William Burns foi colocado à cabeça da CIA. Começou a carreira ainda na administração de Reagan, um republicano de quem Trump tentou seguir o caminho; depois de ter sido embaixador na Rússia foi secretário de Estado adjunto de Obama, precisamente nos períodos das guerras da Líbia, da Síria e do golpe na Ucrânia.

Por falar em CIA e respectivos braços, Samantha Power encabeça agora a USAID (Agência para o Desenvolvimento Internacional), instância que, a coberto da diplomacia, é um instrumento fundamental da ingerência norte-americana nos assuntos de outros países, designadamente as revoluções coloridas e outras operações de mudança de regime. Considerada uma intervencionista de choque, Samantha Power é discípula de Madeleine Albright, com quem se familiarizou na teorização sobre intervenções humanitárias e outras formas de provocar a substituição de governos que caiam em desgraça perante os Estados Unidos.

Madeleine Albright, apesar da sua idade, continua no activo e é uma inspiração para os membros da administração Biden. A sua obra-prima, a destruição sangrenta da Jugoslávia, é o ponto alto dessa referência.

Constelação cintilante

A nova administração norte-americana conta com a activíssima e mediática colaboração da poderosa constelação que manipula a chamada sociedade civil de acordo com os interesses da clique globalista dominante do Partido Democrata. Tratam-se de entidades altamente financiadas, como por exemplo a Human Rights Watch, a Amnistia Internacional e a Freedom House, organizações não-governamentais da área dos «direitos humanos» e que têm como missão branquear as atrocidades cometidas pelos governos dos Estados Unidos nessa matéria.

O financiamento desse universo é assegurado, em parte, pelas principais fundações norte-americanas associadas principalmente ao Partido Democrata, de entre as quais se destacam a Ford, a Rockfeller e outras instituições como o Brookings Institute, o Carnegie Endowment, o New Endowment for Democracy (NED) e também o Fórum Económico Mundial de Davos – o mesmo que prepara o Great Reset, o «grande reinício» do capitalismo à sombra dos efeitos sociais, geopolíticos e geoeconómicos da pandemia de Covid-19.

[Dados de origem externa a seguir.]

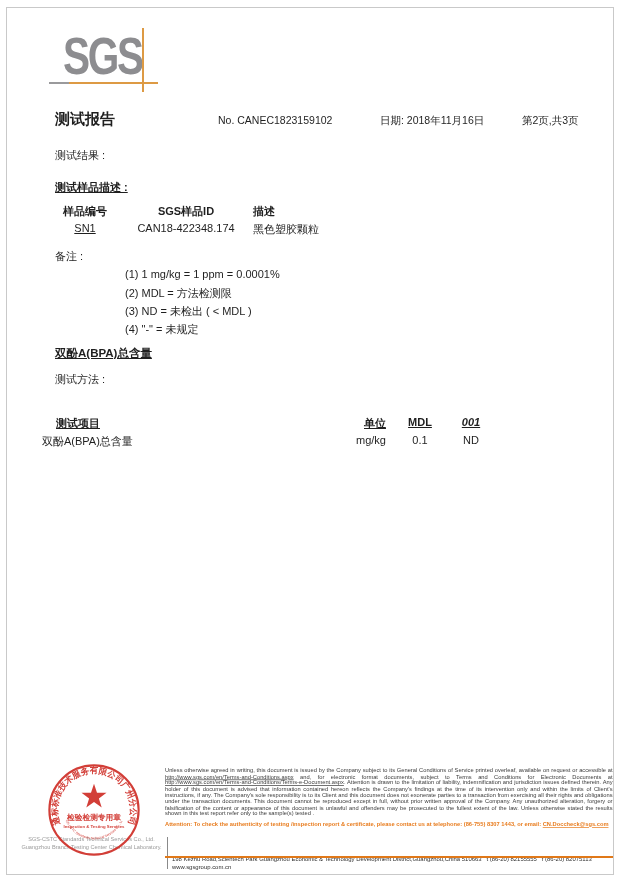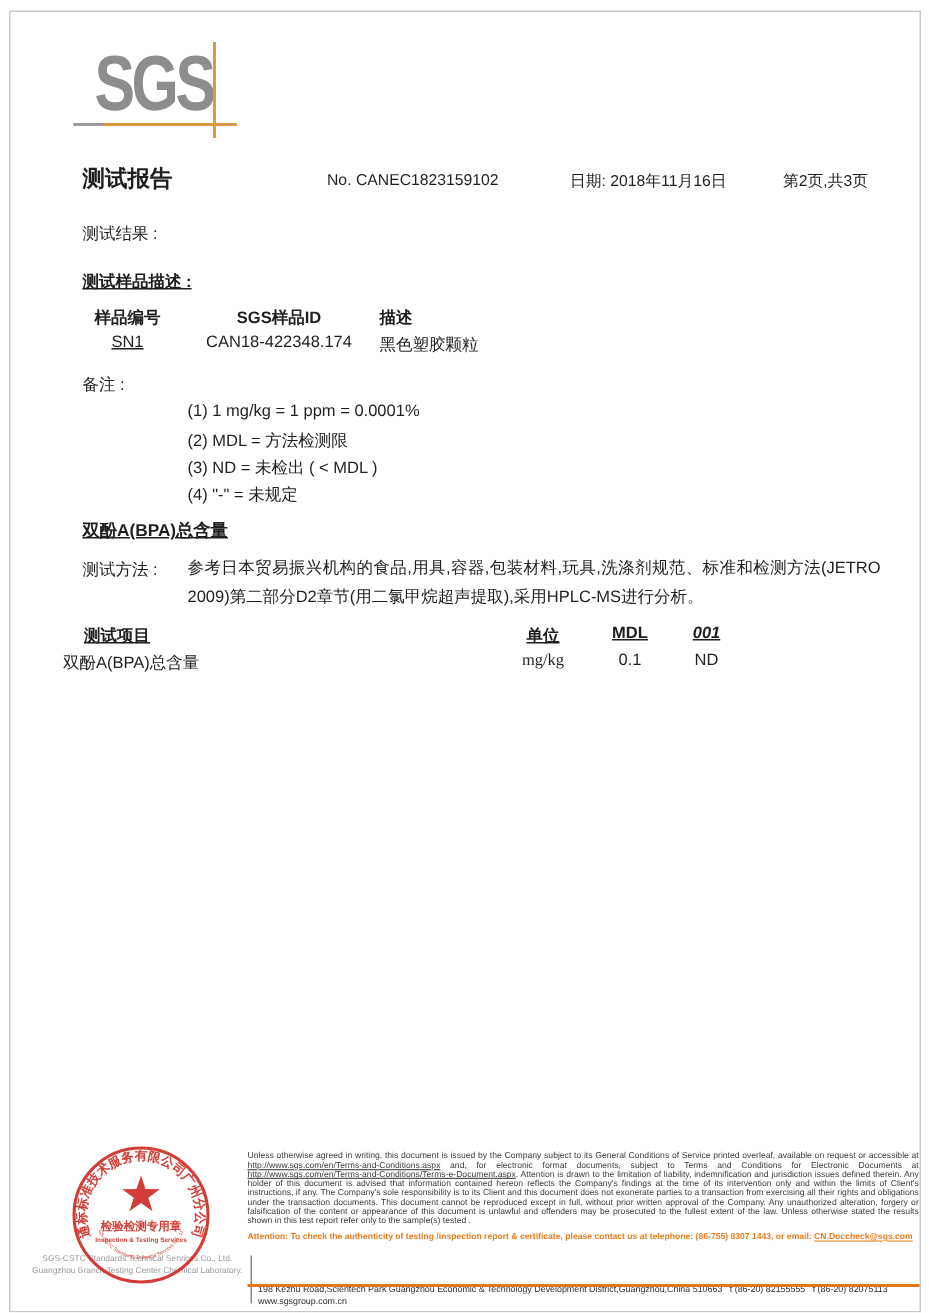"参考日本贸易振兴机构的食品,用具,容器,包装材料,玩具,洗涤剂规范、标准和检测方" div.method-text { html: <div>参考日本贸易振兴机构的食品,用具,容器,包装材料,玩具,洗涤剂规范、标准和检测方法(JETRO 2009)第二部分D2章节(用二氯甲烷超声提取),采用HPLC-MS进行分析。</div> -> none }
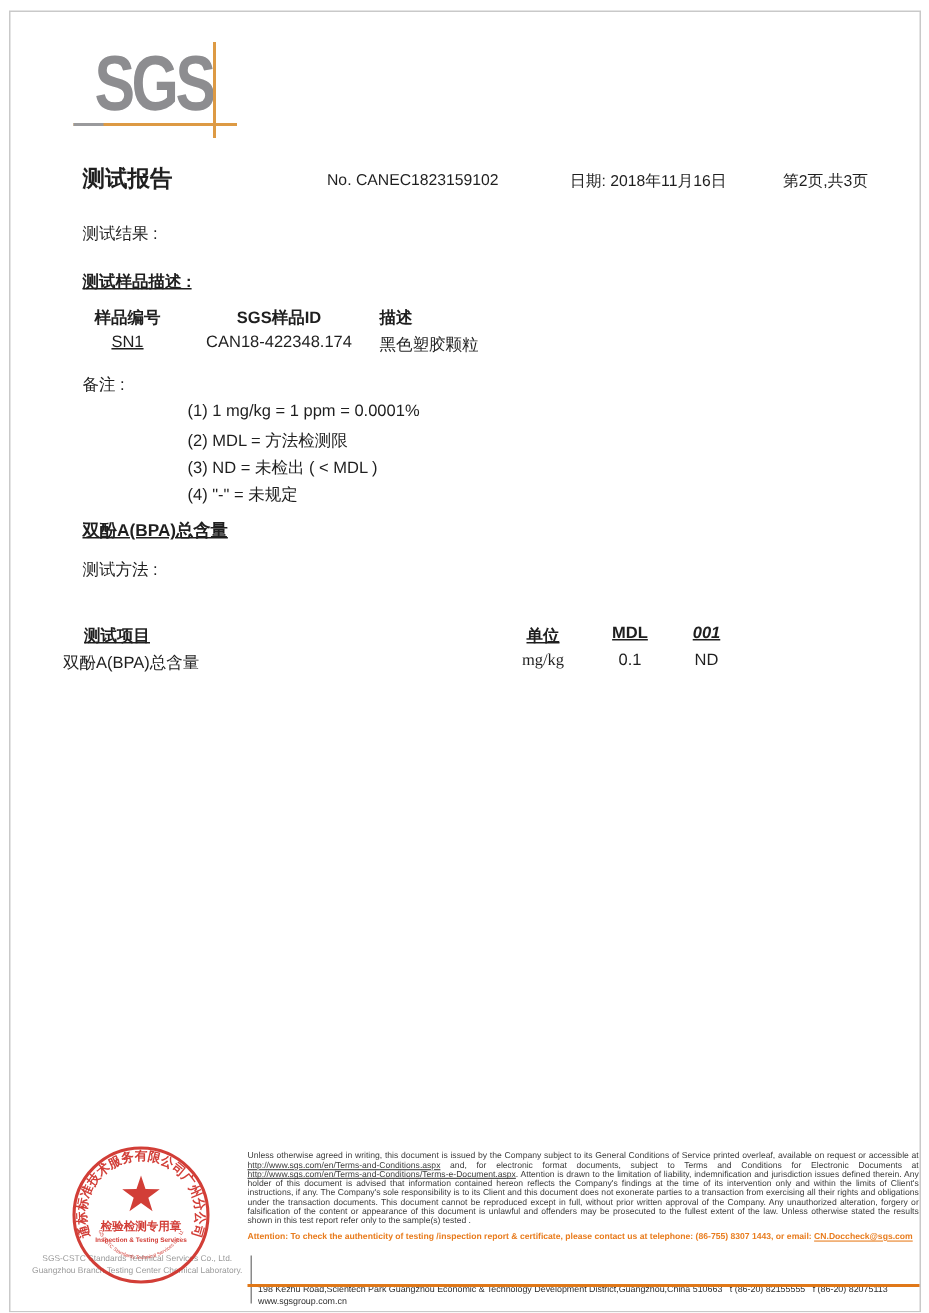"单位" .rc-unit { font-family: Liberation Serif, serif -> none; text-align: center -> right }
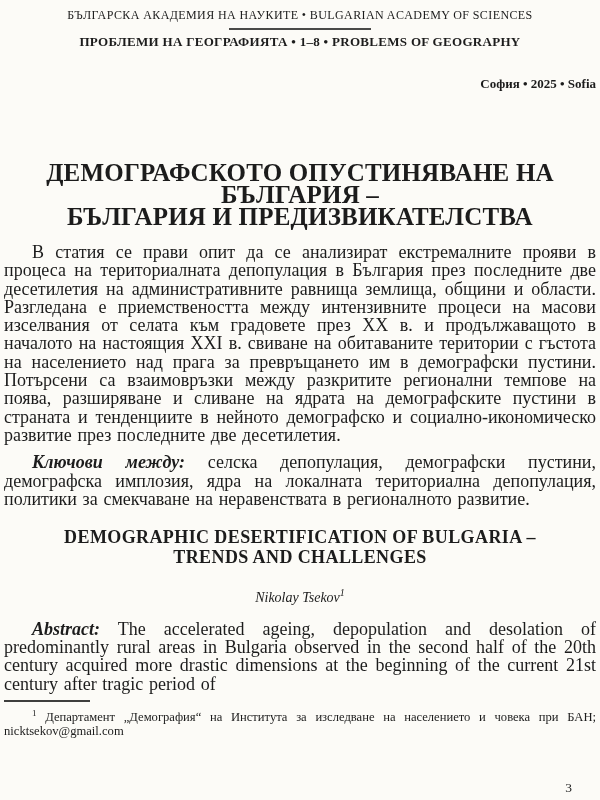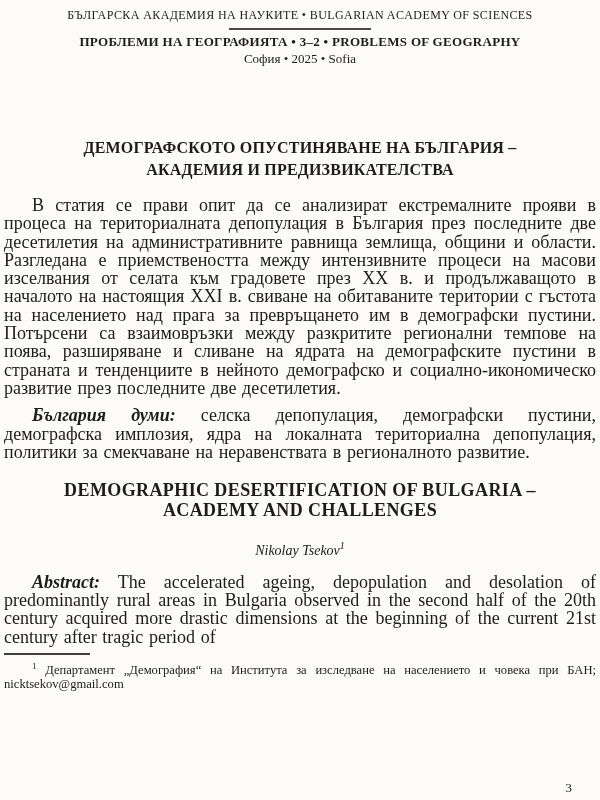"ПРОБЛЕМИ НА ГЕОГРАФИЯТА • 3–2" div.masthead-line2 { text: 3–2 -> 1–8 }
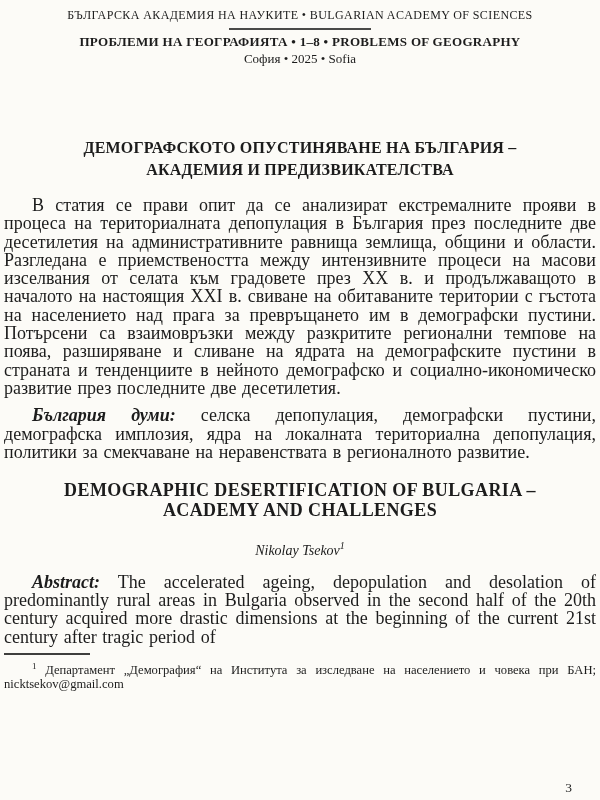"София • 2025 • Sofia" .masthead-line3 { font-weight: normal -> bold; margin-top: 1px -> 26px; text-align: none -> right }
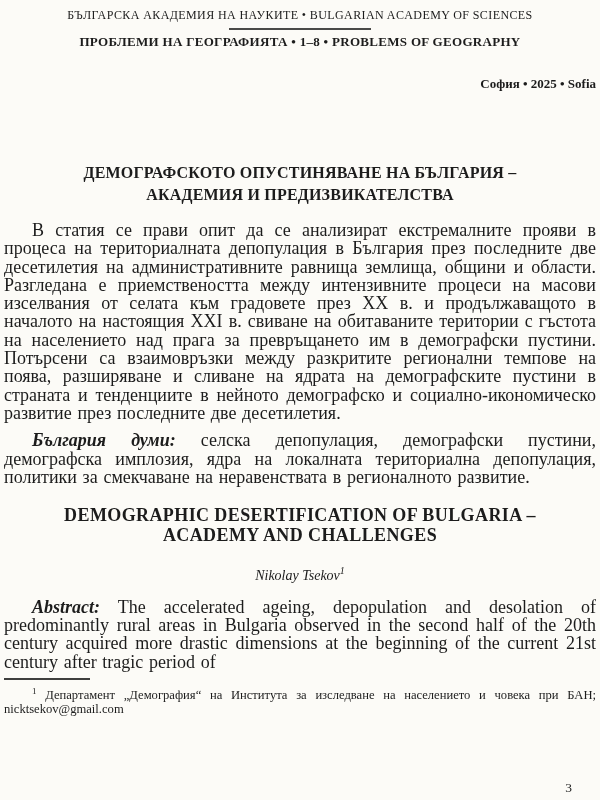"ДЕМОГРАФСКОТО ОПУСТИНЯВАНЕ НА БЪЛГАРИЯ –" .article-title { font-size: 16px -> 25px }
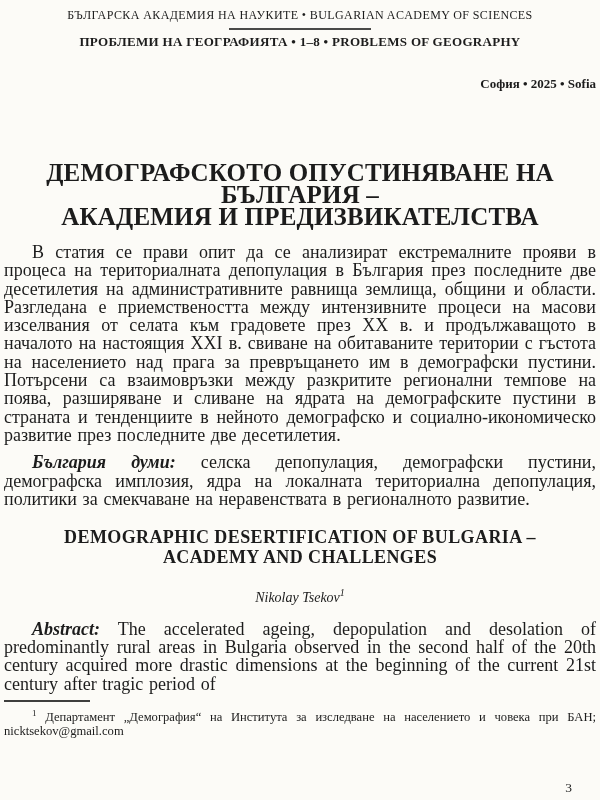"АКАДЕМИЯ И ПРЕДИЗВИКАТЕЛСТВА" span { text: АКАДЕМИЯ -> БЪЛГАРИЯ }
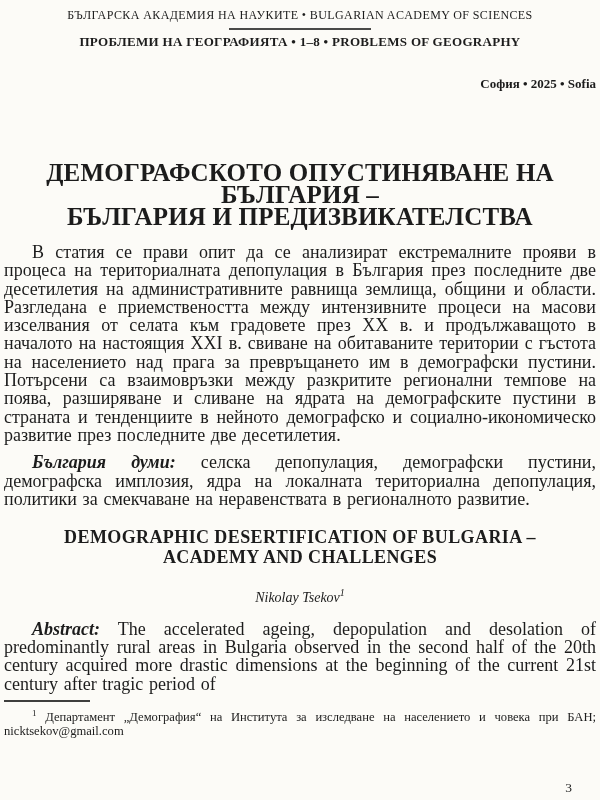"България думи:" span.lead-label { text: България думи -> Ключови между }
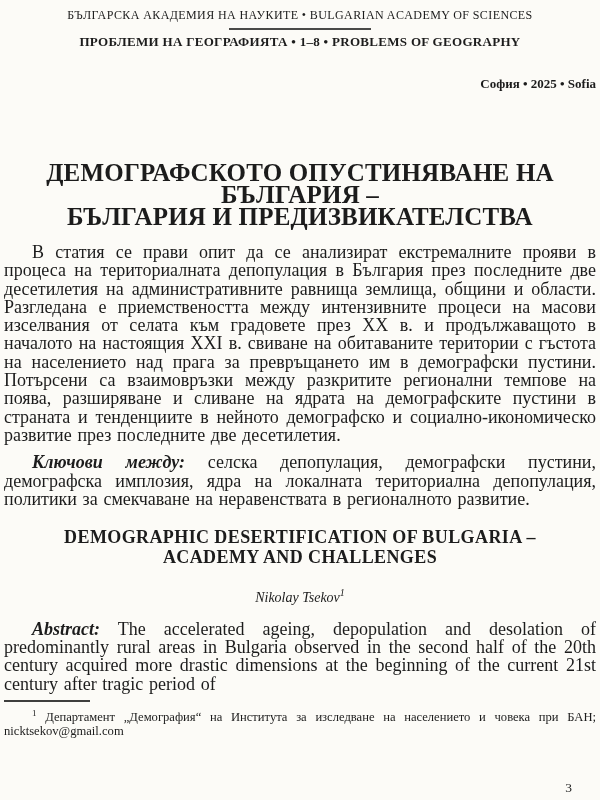"ACADEMY AND CHALLENGES" span { text: ACADEMY -> TRENDS }
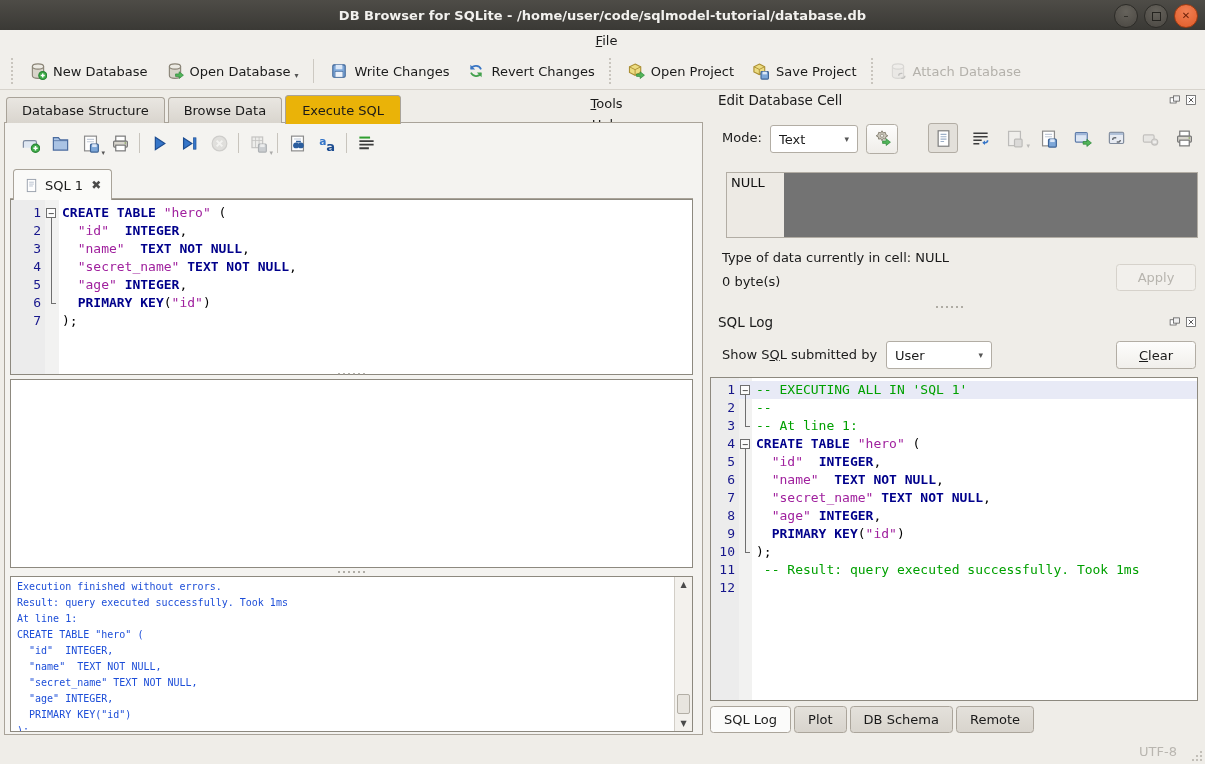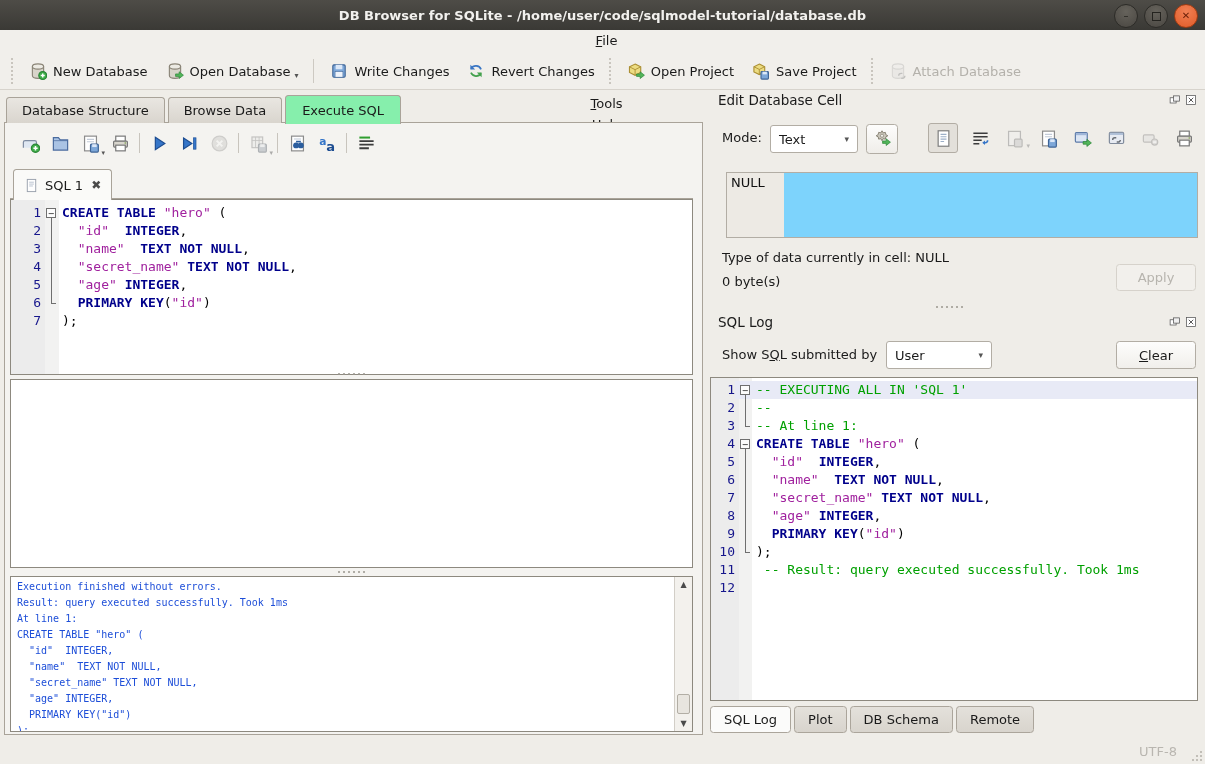"Execute SQL" .mtab.active { background: #86efac -> #eab308 }
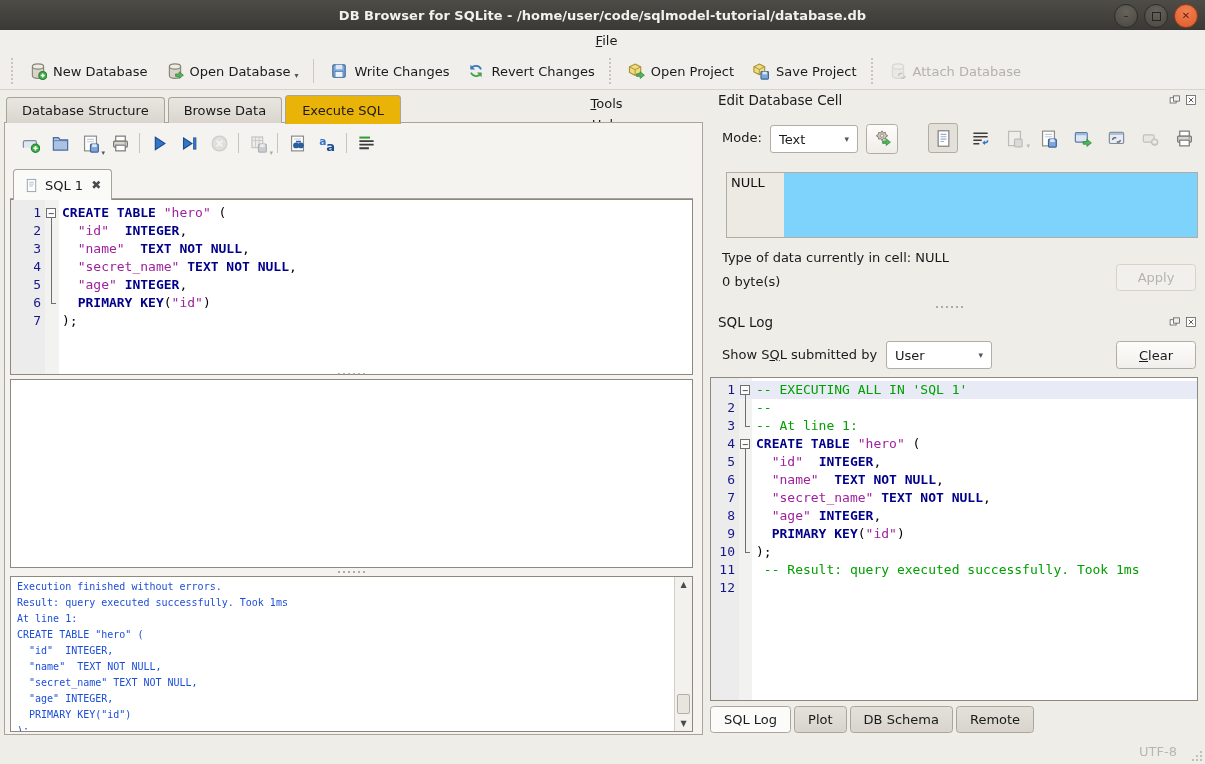"NULL" .cell-editor { background: #7dd3fc -> #737373 }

Com uma influência avassaladora na comunicação social corporativa, este aparelho emanando do vetusto e enraizado Conselho de Relações Externas de que Kissinger foi um dos fundadores, alimenta a ideologia dominante do globalismo neoliberal, desde o capitalismo «verde» aos conceitos distorcidos de guerra e paz, à extinção progressiva da influência dos Estados, a manipulação do desenvolvimento tecnológico e a governação global apresentadas como zénite da evolução «progressista» da sociedade.

Os meios que fabricam a opinião dominante incensam e adoram este aparelho do qual a clique do Partido Democrata é o agente executivo mais influente. É tudo gente de «boas famílias», bem-parecida e muito fashion, íntima de Hollywood e dos meios cor-de-rosa «chic», instruída nas melhores universidades, defensora de causas para melhor as adulterar, mas sempre muito polida, com estilo.

Até parece que as vítimas das carnificinas e dos atentados à democracia que essa elite patrocina através do mundo são elas próprias responsáveis pelas incidências fatais que as atingem.

A administração Biden simboliza tudo isto. Só tem ilusões sobre o seu papel quem não consegue ou não quer escapar à realidade virtual que nos oprime.